Your goal: Please tally the lines of the listing that follows where the word "Sans" appears, and reply with the number only.

Given information:
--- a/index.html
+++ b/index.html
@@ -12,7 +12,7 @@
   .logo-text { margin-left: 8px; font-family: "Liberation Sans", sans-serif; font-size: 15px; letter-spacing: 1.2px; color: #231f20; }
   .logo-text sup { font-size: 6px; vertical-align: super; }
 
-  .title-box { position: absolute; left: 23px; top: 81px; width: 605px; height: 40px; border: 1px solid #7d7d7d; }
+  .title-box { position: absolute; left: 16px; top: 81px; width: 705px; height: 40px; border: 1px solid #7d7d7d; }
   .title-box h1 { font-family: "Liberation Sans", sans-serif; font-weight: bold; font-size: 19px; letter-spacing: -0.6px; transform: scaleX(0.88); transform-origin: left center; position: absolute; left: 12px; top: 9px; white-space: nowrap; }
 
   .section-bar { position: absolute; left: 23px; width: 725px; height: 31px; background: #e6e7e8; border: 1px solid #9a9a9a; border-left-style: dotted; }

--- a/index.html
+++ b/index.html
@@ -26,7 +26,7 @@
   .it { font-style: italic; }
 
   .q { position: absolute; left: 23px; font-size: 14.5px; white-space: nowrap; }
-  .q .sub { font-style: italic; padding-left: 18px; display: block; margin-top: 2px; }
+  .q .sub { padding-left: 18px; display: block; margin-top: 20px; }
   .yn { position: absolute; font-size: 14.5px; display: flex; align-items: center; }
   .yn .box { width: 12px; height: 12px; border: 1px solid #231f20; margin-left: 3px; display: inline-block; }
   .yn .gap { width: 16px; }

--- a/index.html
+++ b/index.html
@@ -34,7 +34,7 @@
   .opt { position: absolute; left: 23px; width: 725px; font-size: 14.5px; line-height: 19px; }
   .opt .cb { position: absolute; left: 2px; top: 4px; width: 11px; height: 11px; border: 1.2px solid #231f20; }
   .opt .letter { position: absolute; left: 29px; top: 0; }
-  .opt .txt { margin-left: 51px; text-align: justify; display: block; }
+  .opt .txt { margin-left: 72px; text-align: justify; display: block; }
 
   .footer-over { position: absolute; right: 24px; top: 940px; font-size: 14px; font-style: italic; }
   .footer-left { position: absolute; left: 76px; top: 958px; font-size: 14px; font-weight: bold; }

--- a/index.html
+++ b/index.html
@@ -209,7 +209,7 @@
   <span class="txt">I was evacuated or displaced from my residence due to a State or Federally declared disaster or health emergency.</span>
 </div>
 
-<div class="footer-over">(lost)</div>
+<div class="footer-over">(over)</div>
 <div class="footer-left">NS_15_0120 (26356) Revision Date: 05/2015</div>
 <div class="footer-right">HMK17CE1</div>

--

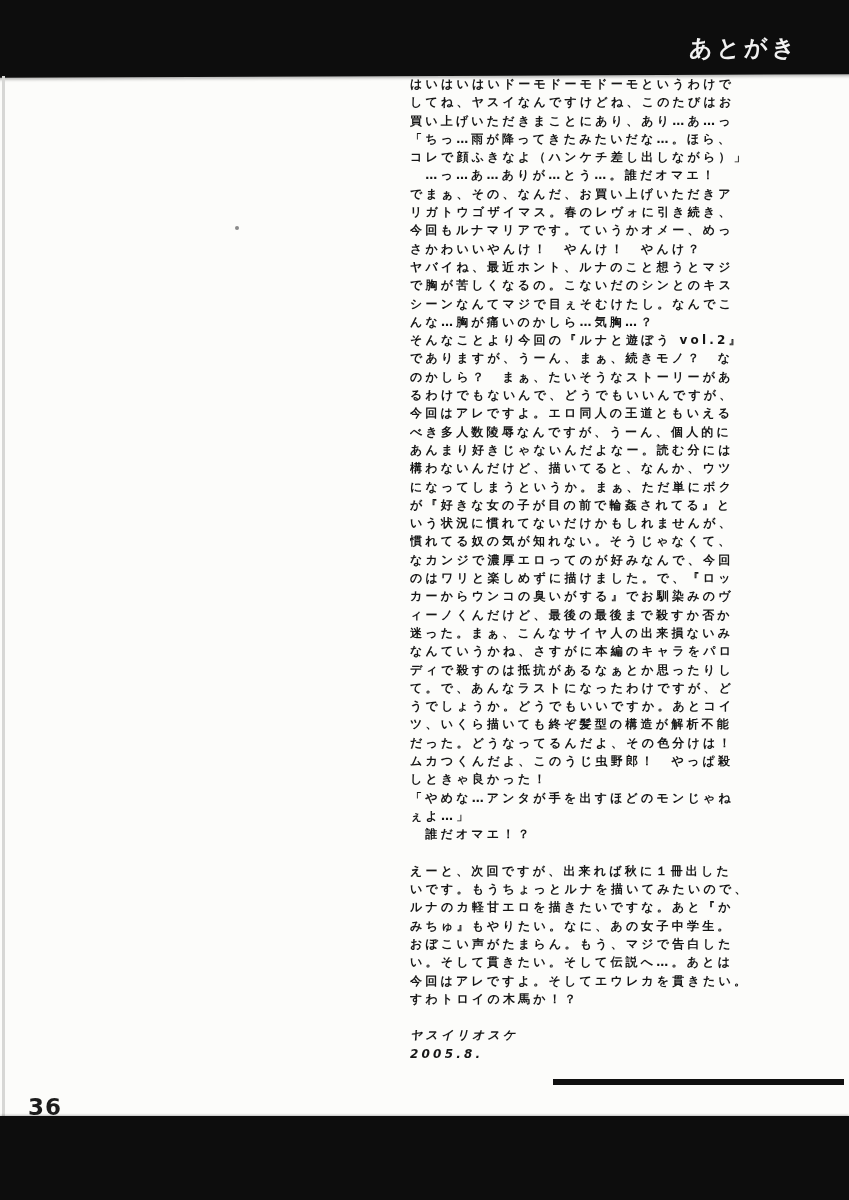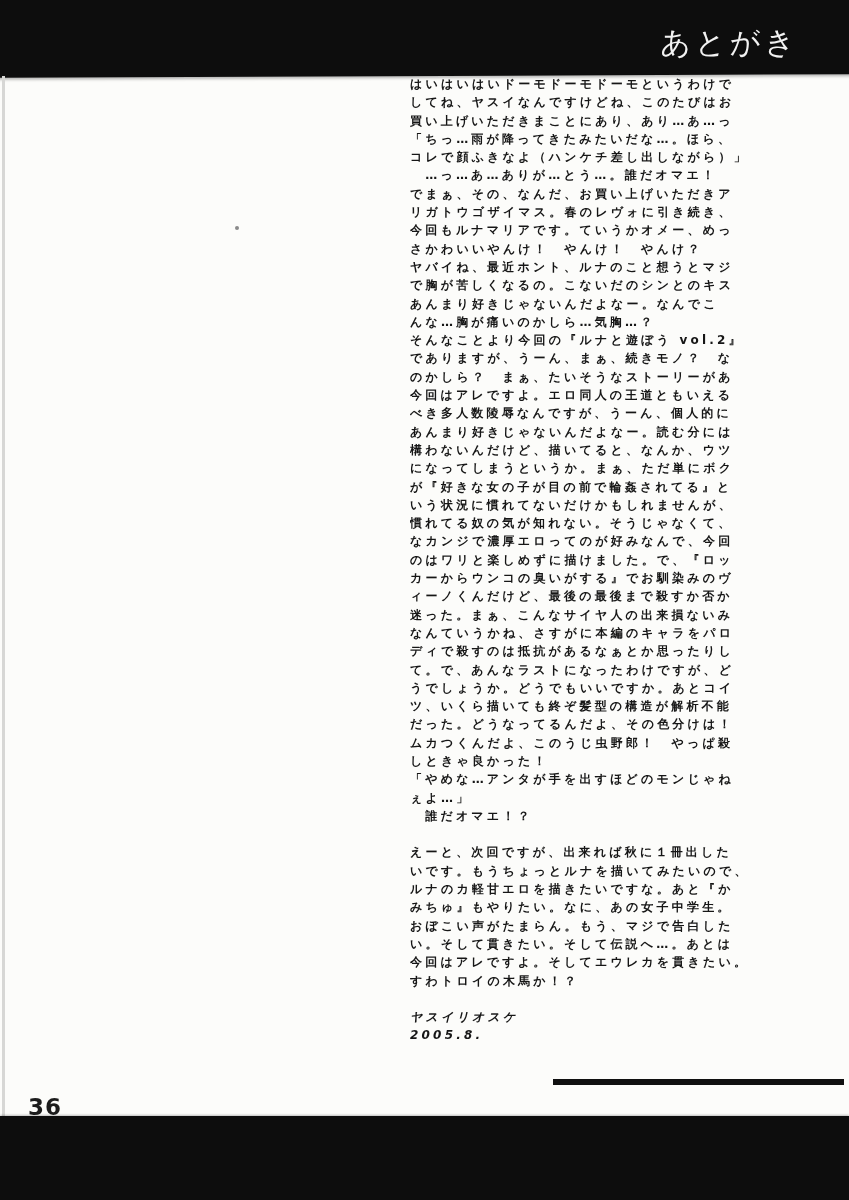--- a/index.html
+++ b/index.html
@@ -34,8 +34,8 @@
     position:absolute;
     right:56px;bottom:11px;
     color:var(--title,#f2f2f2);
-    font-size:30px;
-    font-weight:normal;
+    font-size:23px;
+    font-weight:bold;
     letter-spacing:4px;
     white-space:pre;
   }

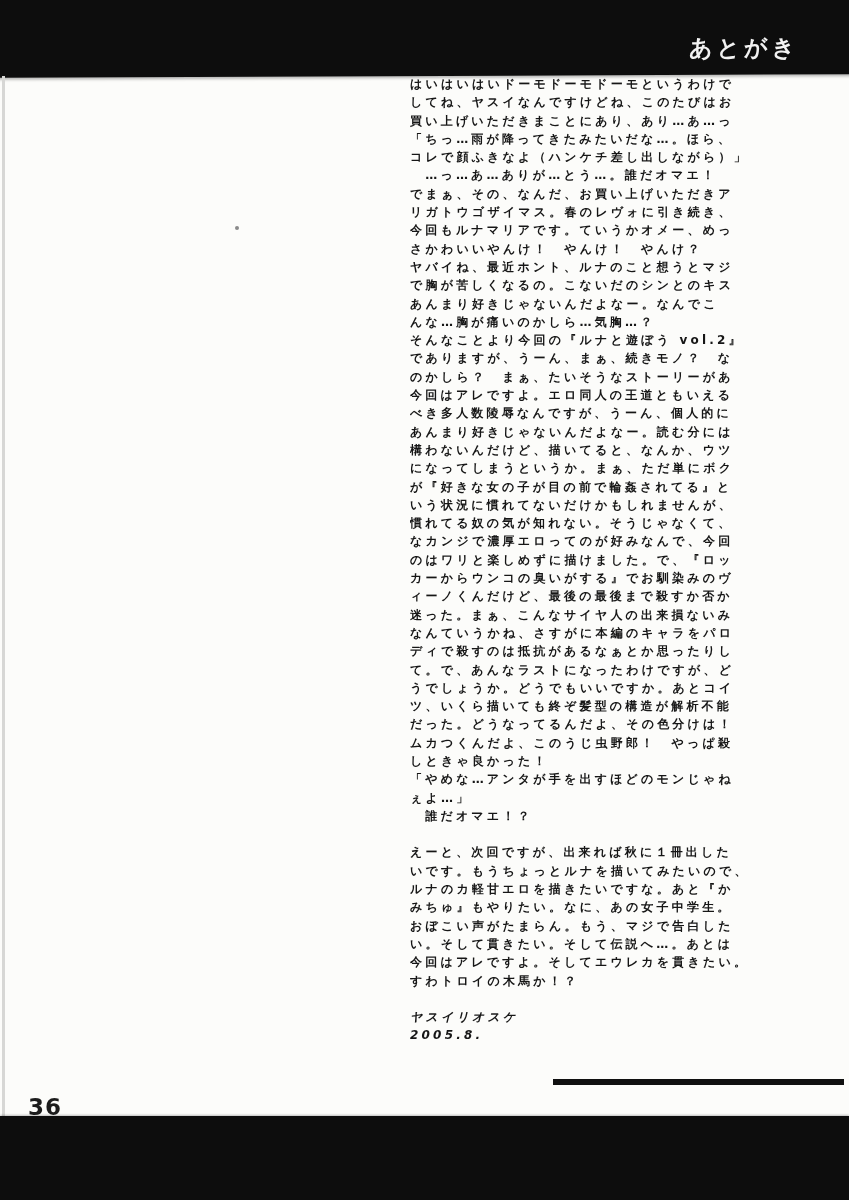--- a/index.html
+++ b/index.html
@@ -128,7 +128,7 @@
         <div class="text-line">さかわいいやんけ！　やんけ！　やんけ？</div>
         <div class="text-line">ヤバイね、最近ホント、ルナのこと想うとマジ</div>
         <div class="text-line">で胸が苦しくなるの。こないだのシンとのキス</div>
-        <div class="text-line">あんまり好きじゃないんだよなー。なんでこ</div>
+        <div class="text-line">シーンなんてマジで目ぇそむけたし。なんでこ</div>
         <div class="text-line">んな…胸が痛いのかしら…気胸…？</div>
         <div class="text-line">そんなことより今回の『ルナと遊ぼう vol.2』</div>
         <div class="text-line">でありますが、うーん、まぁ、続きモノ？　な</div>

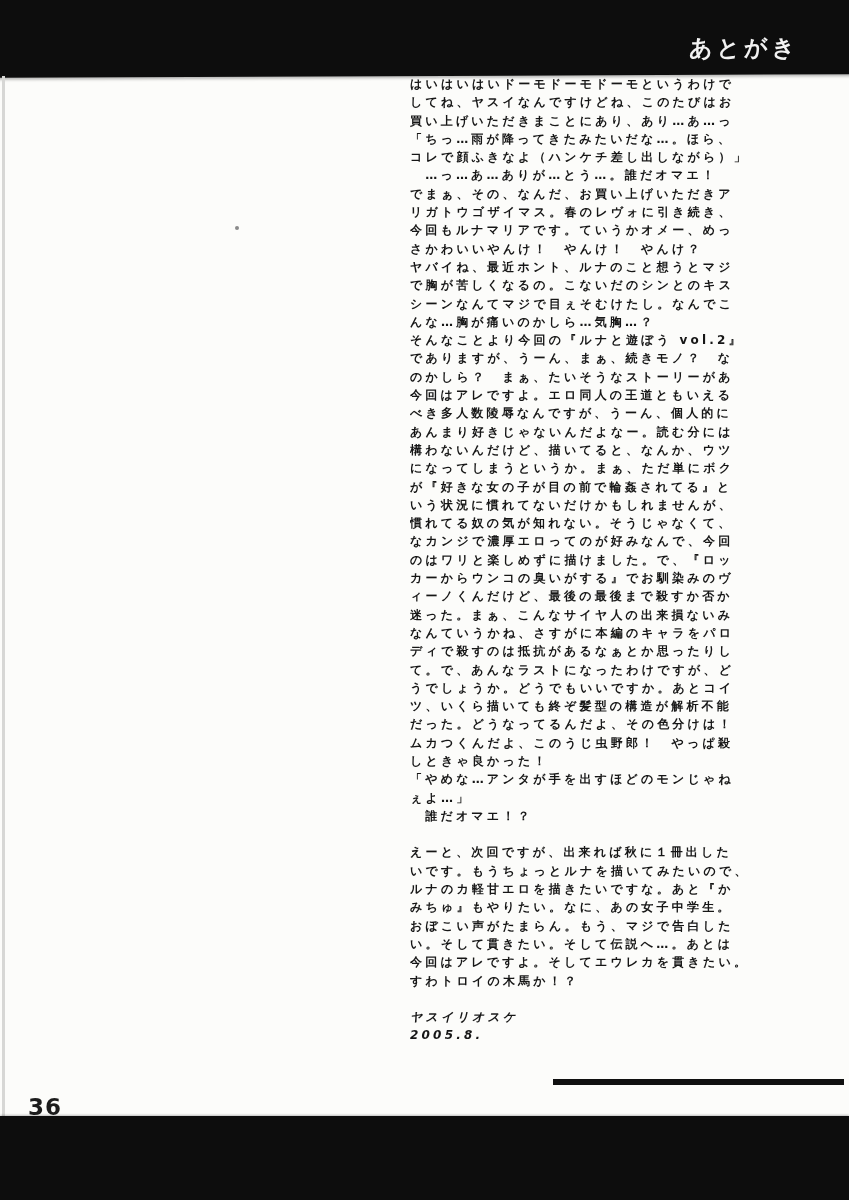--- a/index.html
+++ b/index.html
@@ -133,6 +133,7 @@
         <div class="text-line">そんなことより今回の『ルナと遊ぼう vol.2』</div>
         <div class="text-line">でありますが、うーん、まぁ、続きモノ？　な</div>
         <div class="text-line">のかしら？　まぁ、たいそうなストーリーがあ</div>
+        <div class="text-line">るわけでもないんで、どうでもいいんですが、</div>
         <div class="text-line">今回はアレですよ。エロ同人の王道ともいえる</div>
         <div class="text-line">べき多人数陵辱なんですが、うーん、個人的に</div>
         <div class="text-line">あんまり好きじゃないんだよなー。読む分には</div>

Response for this exercise: 2